So I thought I'd have a go at posting about how therapy went since it was a pretty full-on session, which funnily enough was all about care and I would appreciate any responses people have - it doesn't matter what they are. They could be insights, or sharing if you've ever wrestled with something similar. Or even a gut feeling the post gave you. I'm kind of at sea with a lot of this still!
T suggested we review how we've been doing, which is what we do periodically and generally it works well. I wasn't expecting her to suggest that but it probably was about time, in hindsight. Without really knowing it was going to happen we got into talking about our relationship on a much more deep and fundamental level. A while back I revealed to my T that I was struggling with some very powerful feelings towards her; the first was that I was feeling as if I needed to be looked after by her and the second was a similarly intensely powerful sense of distrust.
I absolutely suck at revealing feelings without having first done some processing - it's a control thing - so I was aware that this was related to my experience of being cared for as a young child and presented it to her in that light. Without going into loads of detail, I know that I received inconsistent care and was often blamed and made to feel emotionally responsible for my parents, my mother in particular. I identify as having developed an ambivalent or disorganised attachment style, as a result, which has played havoc with my adult relationships! Being able to trust that my T can provide the assistance I need in a consistent way without turning into a furious, blaming whirlwind is massive - and something I am finding very hard to shift. I keep poking at it but it absolutely will not budge, which makes it very hard for me to begin talking in depth about some of the things I have labelled "the difficult stuff" and thus far have not touched!
We kind of played around with what role I've assigned her and she picked up and I agreed that I have kind of placed her in the category of 'wise elder' but that I really play down care in that role. It's okay and safe for me to work through my stuff with her in that context, for me to collaborate with her and get access to her expertise. But I hold her at arm's length and I consciously and unconsciously reject care that appears more maternal in nature. We kind of rolled some of that around and I told her we need a set number of times per session she was allowed to use the M word.

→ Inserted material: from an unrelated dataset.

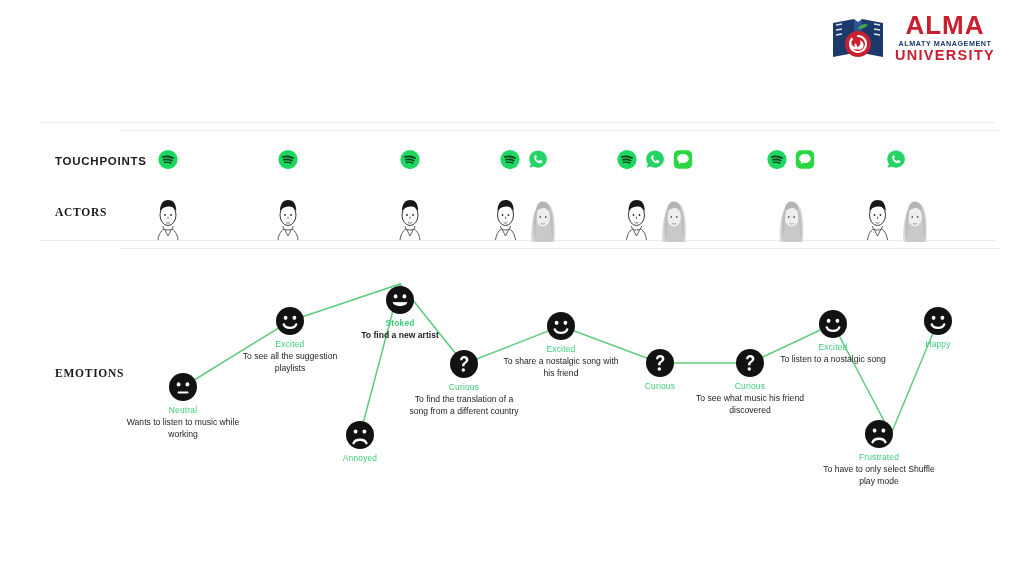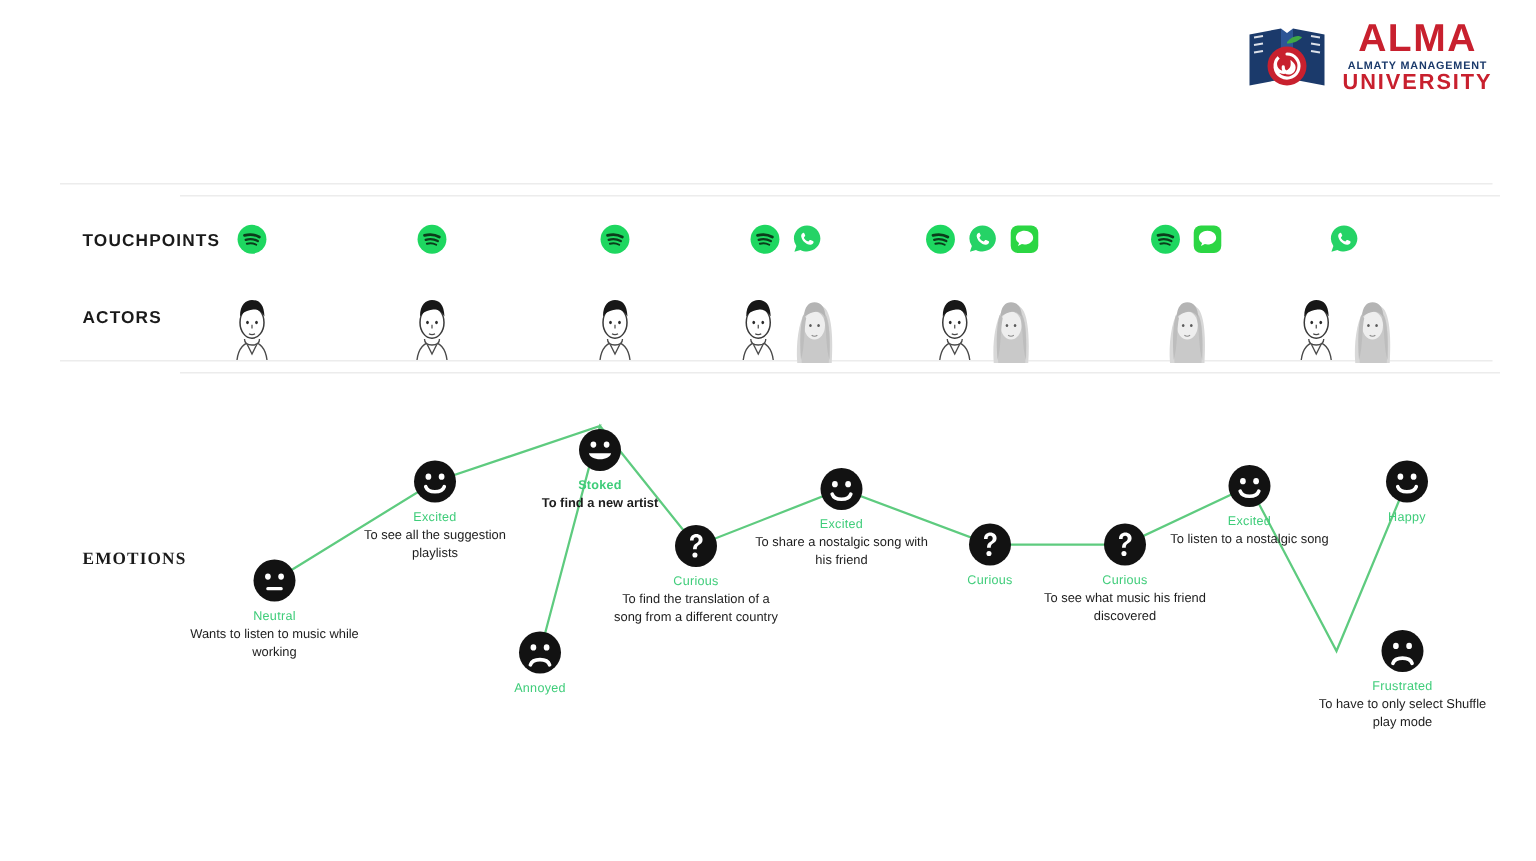"ACTORS" .row-label.actors { font-family: none -> Liberation Serif, serif }
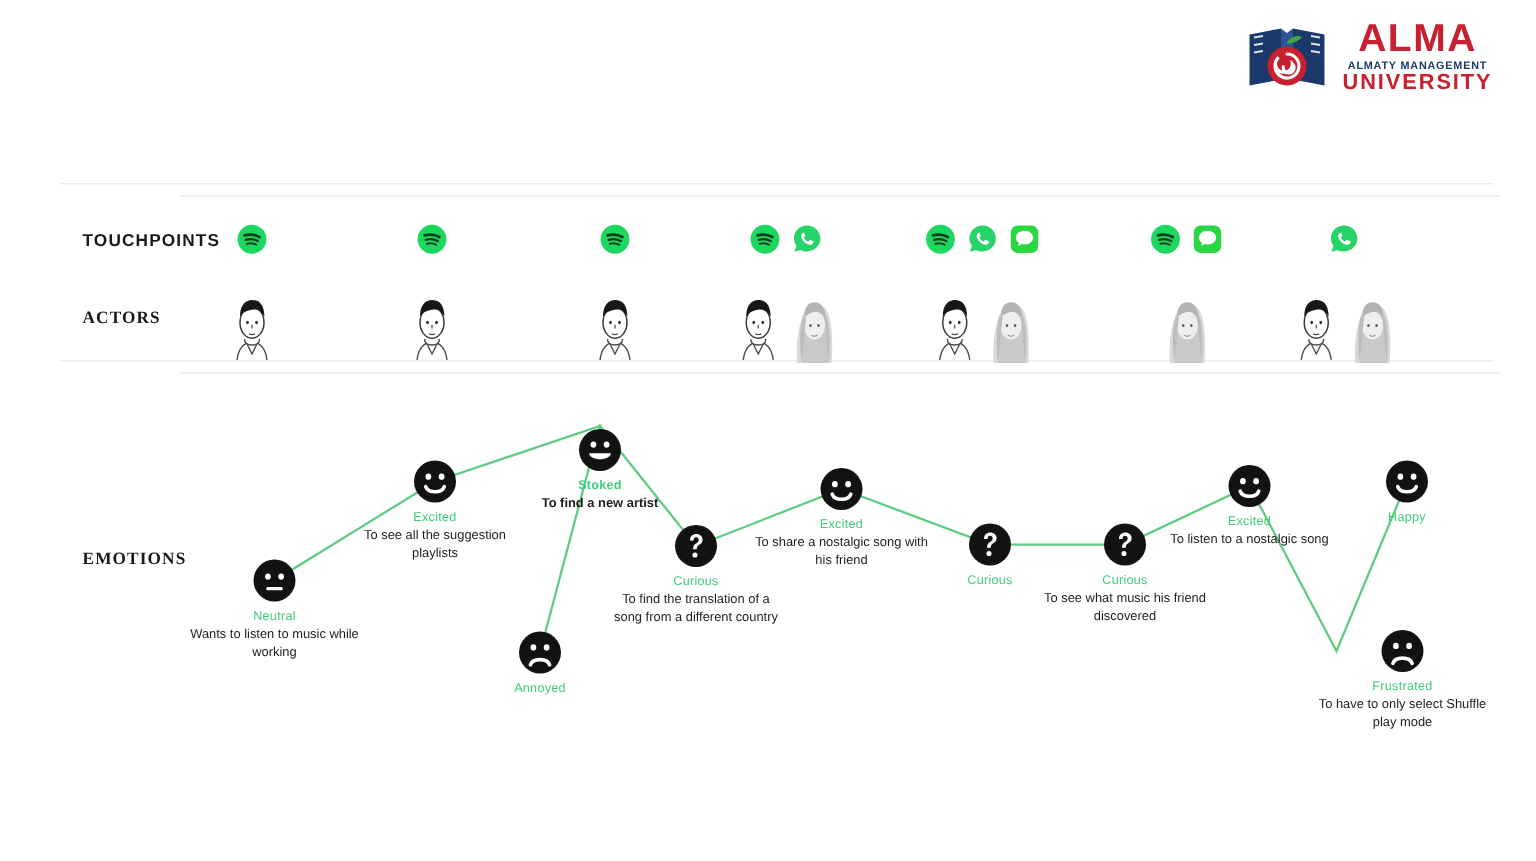"Frustrated" div.node { left: 935px -> 879px }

There was a moment of clarity where she welled up in response to the realisation of the the extent to which I have not allowed her to care. I'm still not sure what to do with that. I know that it's true - my go to default is to sort everything out on my own and if I need help, I get that help on my terms. I felt the sadness too but in a weird second hand way, as if it was happening to someone else. It is sad that my ambivalence to feeling care from attachment figures is such that I cannot stand having it near me in case it turns into blame and anger and it hurts me. I cannot seem to get out from behind my self-imposed barriers to really feel that though. I couldn't really feel her care. I don't really believe in it.
Talking about it was immensely difficult and overwhelming. I started to dissociate once but caught it before it got too intense. Right now I think I am stuck sort of half in one old pattern, while trying to apply a new one and sort of flailing around like a tortoise on its back trying to figure out how to make the new pattern function without getting flooded with a deluge of fear, revulsion, shame and guilt.
My adult self thinks the session was probably very useful and another inch forward to bringing some of this immensely fraught and emotionally laden stuff out into the open. Other bits of me are screaming at me that I have to be utterly bonkers to be handing over the keys to the safe and this is going to end extremely badly.
The wonderful end to all of this is that last night I had an extremely vivid dream about my T, which has completely thrown me for a loop. I'll write about that later though.